27 The Hypertext Transfer Protocol (HTTP)

Prof. Bhushan Trivedi

Introduction

We have already seen two application layer protocols, DNS and FTP. In this module, we will see the most used application layer protocol, the HTTP. Our browsers communicate and get web pages from web servers using this protocol. We will see how this protocol work, how client and server communicate with each other and also some of the unique features of HTTP in this module.

The Hypertext Transfer Protocol

The HTTP protocol is one of the most used protocols of the Internet. Unlike FTP that we have seen in the previous module, HTTP does not remember the status of the client and thus is a stateless protocol. The reason for HTTP being stateless is simple, it wants to entertain as many users as it can. If it were stateful like FTP, it has to remember the state of every user connected to it and that would severely hamper its ability to respond to a very large number of users comparatively. The HTTP works like FTP in one respect, the client and server communicate using request and response command like FTP control connection. Unlike FTP, there is only one TCP connection in HTTP carrying both data as well as the control traffic. The HTTP client asks for web pages the HTTP server contains and HTTP server responds back with the page asked for. There are two types of pages, one which is stored in the database at the web server, and another, which are constructed on the fly when the request arrives, called static and dynamic web pages respectively.

Uniform Resource Locator (URL)

The web page and a few objects as a part of the web page are identified by a typical type of text-based identifier known as a URL. A URL is two things combined into one, a web server name and a virtual directory within. Let us try to understand the same with an example.

URL: www.oup.com/default.html

In above URL, the www.oup.com is a name of the web server. The default.html is a name of a file which lies in a default directory on which the web server is installed, known as the virtual directory. The virtual directory is mapped to some physical directory so this file is searched for the real directory after getting that mapping and that file is returned.

The HTTP client and server communicates using quite simple, text-based commands with some typical parameters. Such a communication is open to being read by anybody and understand what is going on. Most of the internet protocols are designed in similar fashion.

Some authors call such protocols request-response protocols. To provide more information, the HTTP uses typical headers and with specific values. Client query and server response follow a typical structure which is the theme of the next section.

HTTP Request and Responses

Let us learn the structure of HTTP request and response. Figure 29.1 describes the normal process. Every URL a browser request, it asks the web server to collect the objects belong to that web page, one by one and deliver it to the client.

The process is carried out by the browser sending the HTTP request and the web server providing the suitable response accordingly. Figure 29.2 describes this process.

Response in HTTP

An HTTP request and response has a typical structure.
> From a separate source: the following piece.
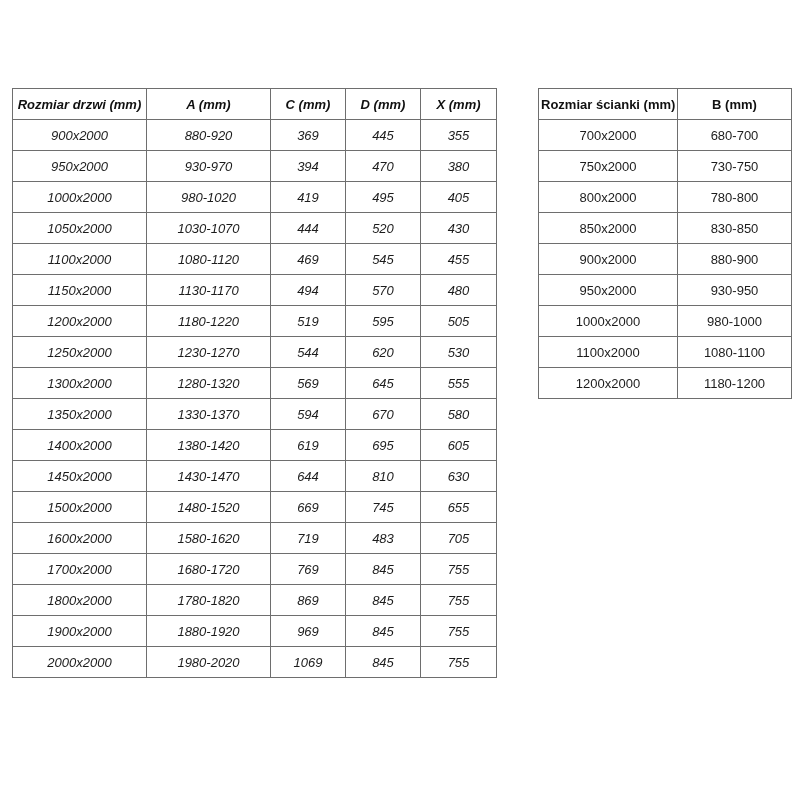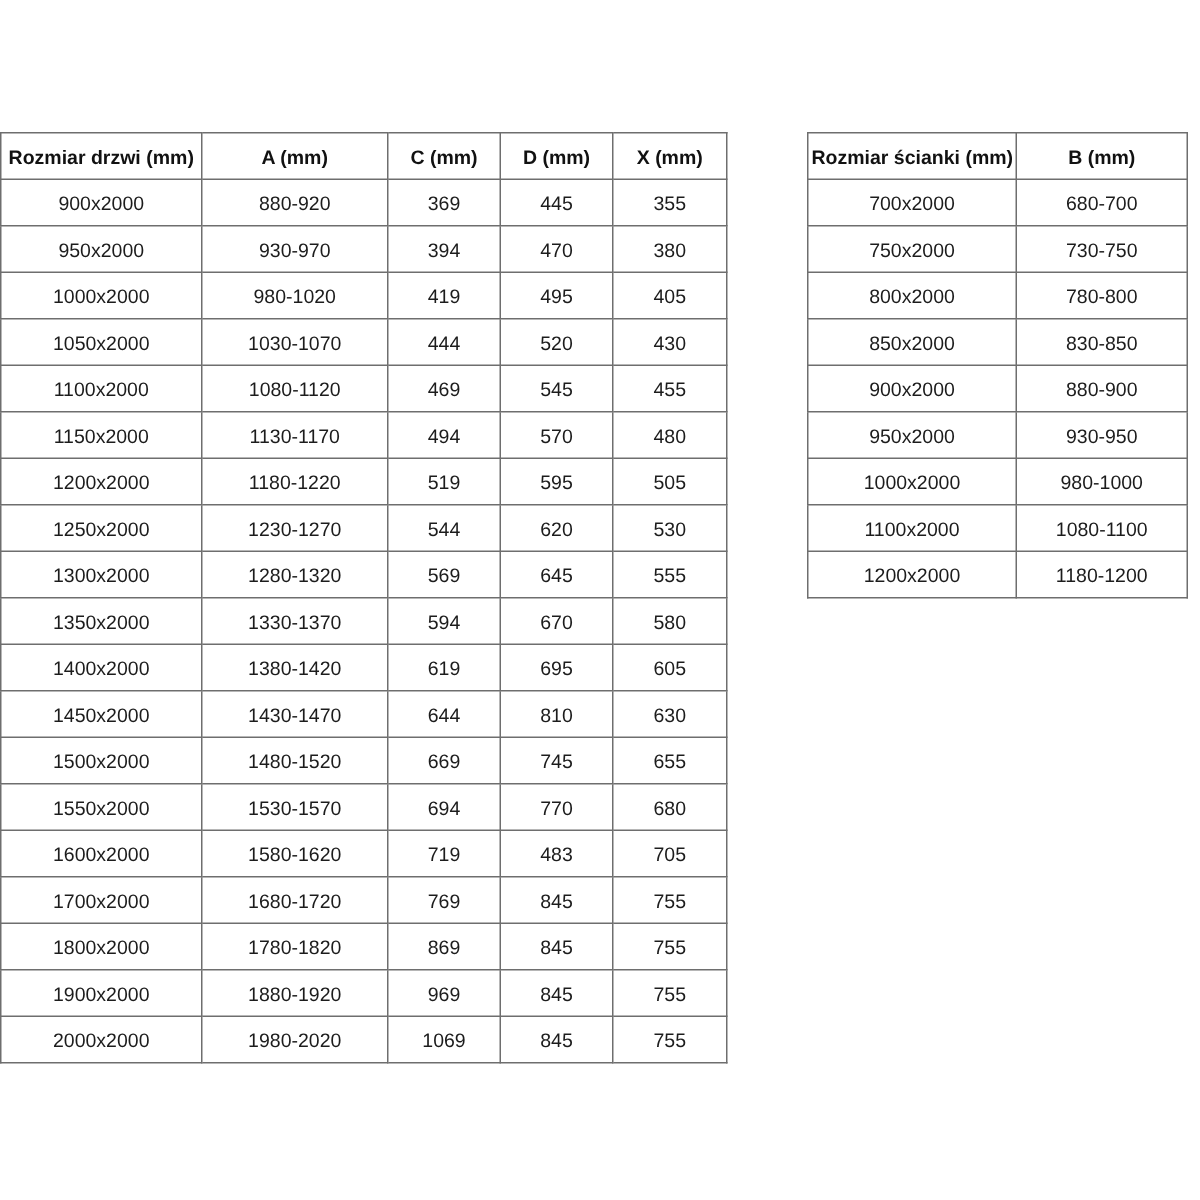"Rozmiar drzwi (mm)" #door-table { font-style: none -> italic; left: 0 -> 12px }
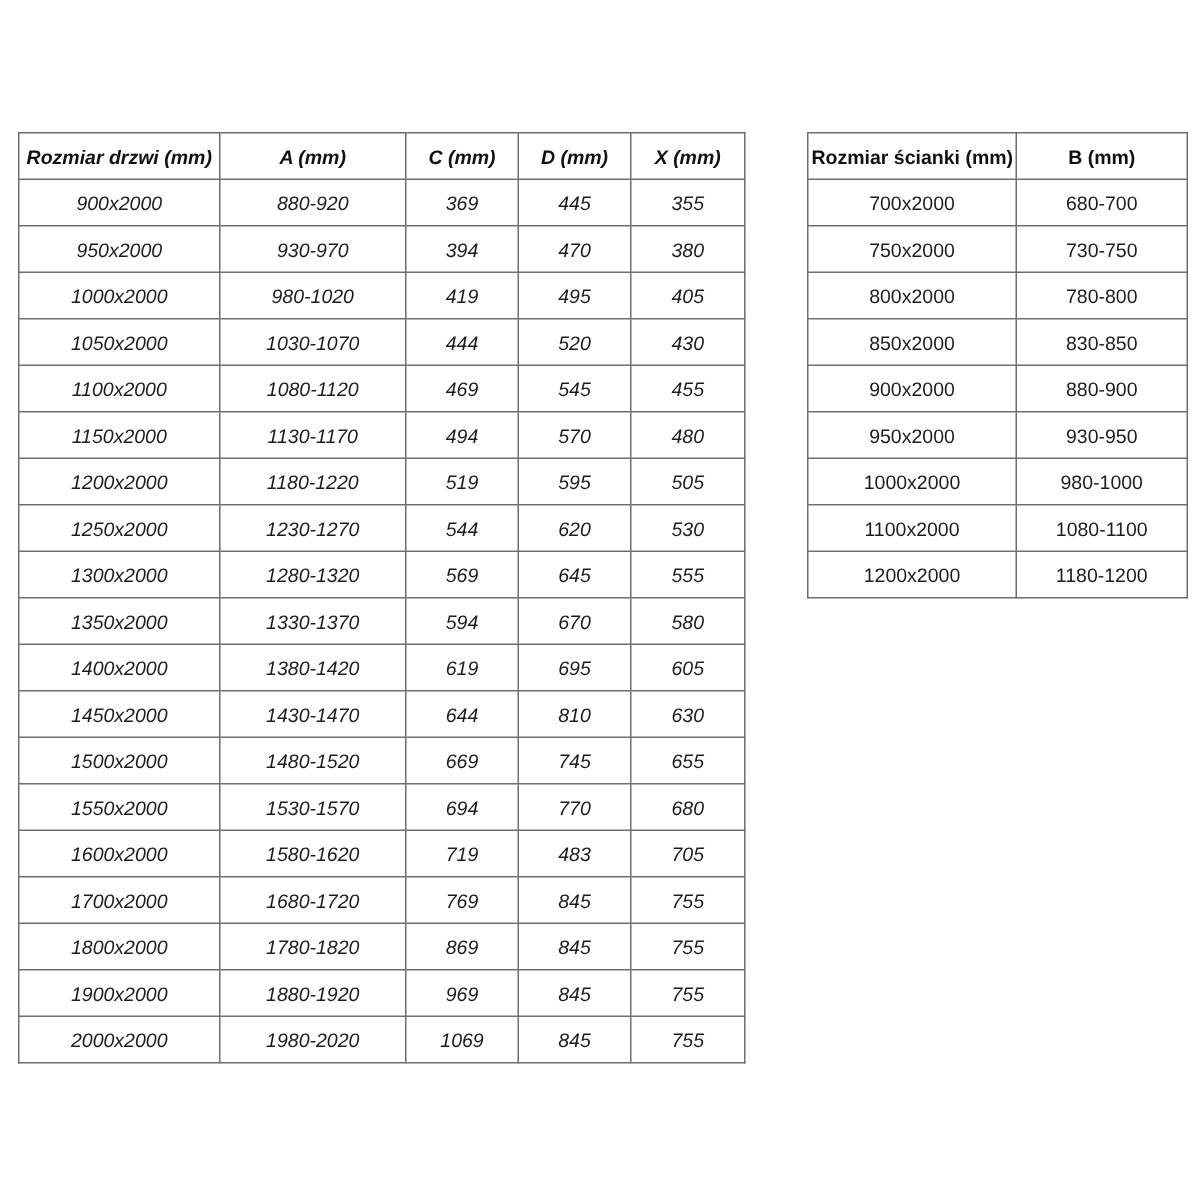"1550x2000" tr { html: <tr> <td>1550x2000</td> <td>1530-1570</td> <td>694</td> <td>770</td> <td>680</td> </tr> -> none }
Figure 29.3 depicts them. The request begins with a request line and followed by few headers indicating the nature of the request. This two; request line and header-value pairs constitute header. Once the header part is over, a blank line separates the header from the body part. The body may or may not be present, depending on the type of command issued by the request line. The response begins with the status line, header value pairs to indicate the nature of the response and a blank line separating optional body with the header part. The request and response lines also follow a typical structure. Let us elaborate that part.

Request and Status lines

A request line indicates the request from a browser to the server. The status line describes the response from the browser. The format of the request and status lines are depicted in figure 29.4. The request line begins with a method name. The method name is followed by URL, which consists two things, the web server name and a virtual directory name and a filename. The final part is the HTTP version. The status line begins with HTTP version number, next is status code which indicates whether the request is positively responded or not. The final part is the string representation of the status code.

Examples of request and response

Figure 29.5 showcases the typical request. The request line has method GET, URL is http://www.oup.co.in/category.php?cat_id=43 while the HTTP version is HTTP/1.1. The first part of URL, http://www.oup.co.in indicate the web server. The second part category.php ?cat_id=43 indicate the PHP file with an option called query string. The final part indicates the HTTP version 1.1.
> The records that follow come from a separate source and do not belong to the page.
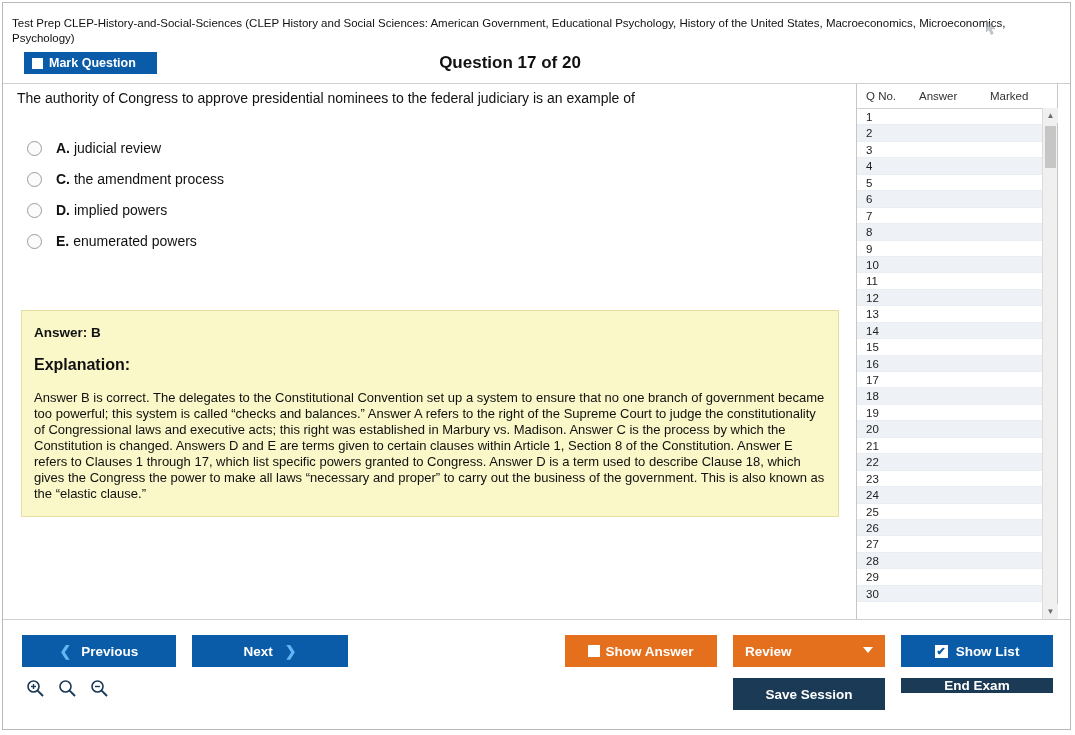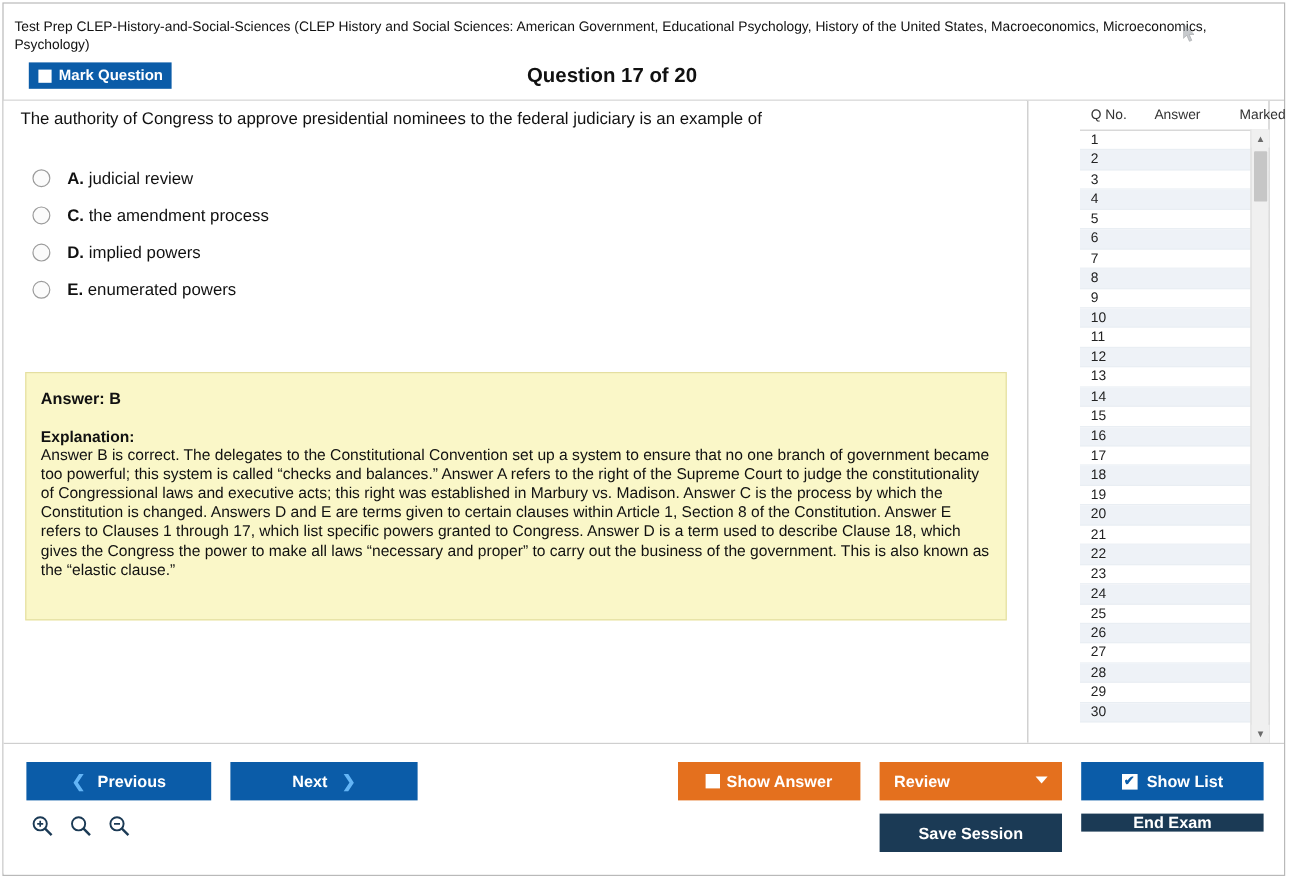"Mark Question" .mark-btn { width: 119px -> 133px }
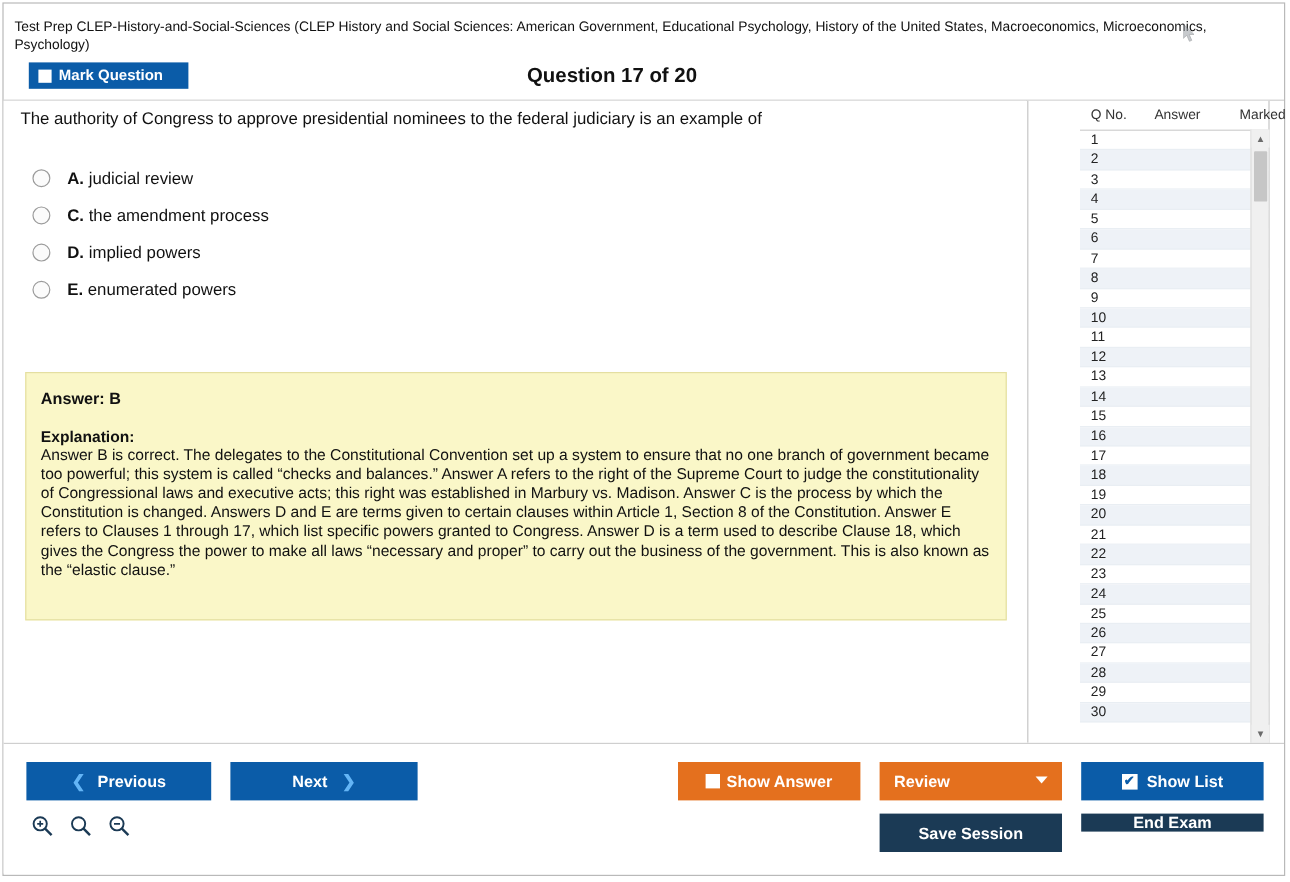"Q No." .listpanel { padding-left: 43px -> none }
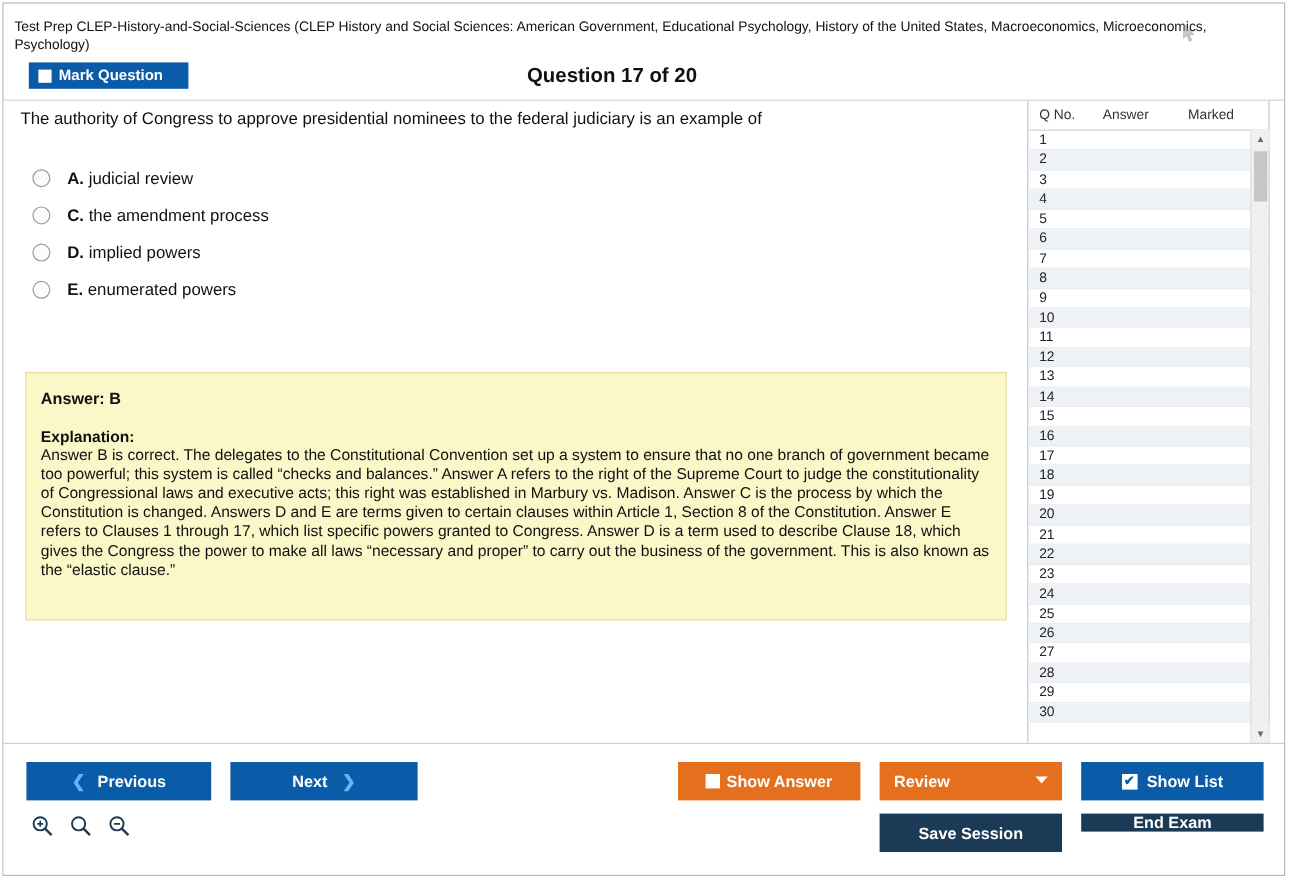"Explanation:" .explanation-label { font-size: 13px -> 16px; margin-bottom: 0 -> 16px }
The next line starts another part, containing a few headers and their values. For example, a host is a header with value www.oup.co.in. The list of headers is followed by a blank line and an empty body. It is because the GET method asks for a web page to be downloaded. Such a request does not need to have a body.

Closely observe figure 29.6. It describes the response from the server. The status line begins with HTTP version of the server which is 1.0. The client runs a later version but this makes the client fall back to older version. 250 is a status code which indicates what the string coming at the end indicates, OK. The header values indicate additional information coming from the server. For example, it introduces itself running Apache with a typical version and the information that is being delivered will become obsolete by 19th Nov 1981.

Headers and Values

We have skipped discussion of headers in the previous section. Let us discuss each one used in above example. The host is the header for indicating who the host is. User Agent is the name of the browser who is sending the request. Accept header indicates preferences. When it is coming from a browser, it is a browser’s preference and when it is coming from a server, it is server’s preference. For example, look at these three lines from the browser.

Accept: text/html,application/xhtml+xml, application/xml;q=0.9,*/*;q=0.8

Accept-Language: en-us,en;q=0.5

Accept-Encoding: gzip,deflate

It tells it can accept text in form of html, xhtml+xml. Otherwise, plain xml will do with little less priority (higher value of q indicates better priority when no q value is specified, it is considered 1 so highest priority). The xml has q value as 0.9 as compared to earlier two options with the default q value 1. The statement also indicates that anything else (indicated by */*) is acceptable with q value 0.8. The next Accept header indicates that the language en-us (US English) is preferred but other English will do with priority 0.5. So if the web page is available in multiple languages, the browser says it prefer the US English version or another other English otherwise but no other language page is accepted. The final Accept indicates the encoding type allowed. The encoding type indicates the format of the content of the page. Thus this statement says that I am able to accept the page if the content is in gzip or deflate format and not otherwise.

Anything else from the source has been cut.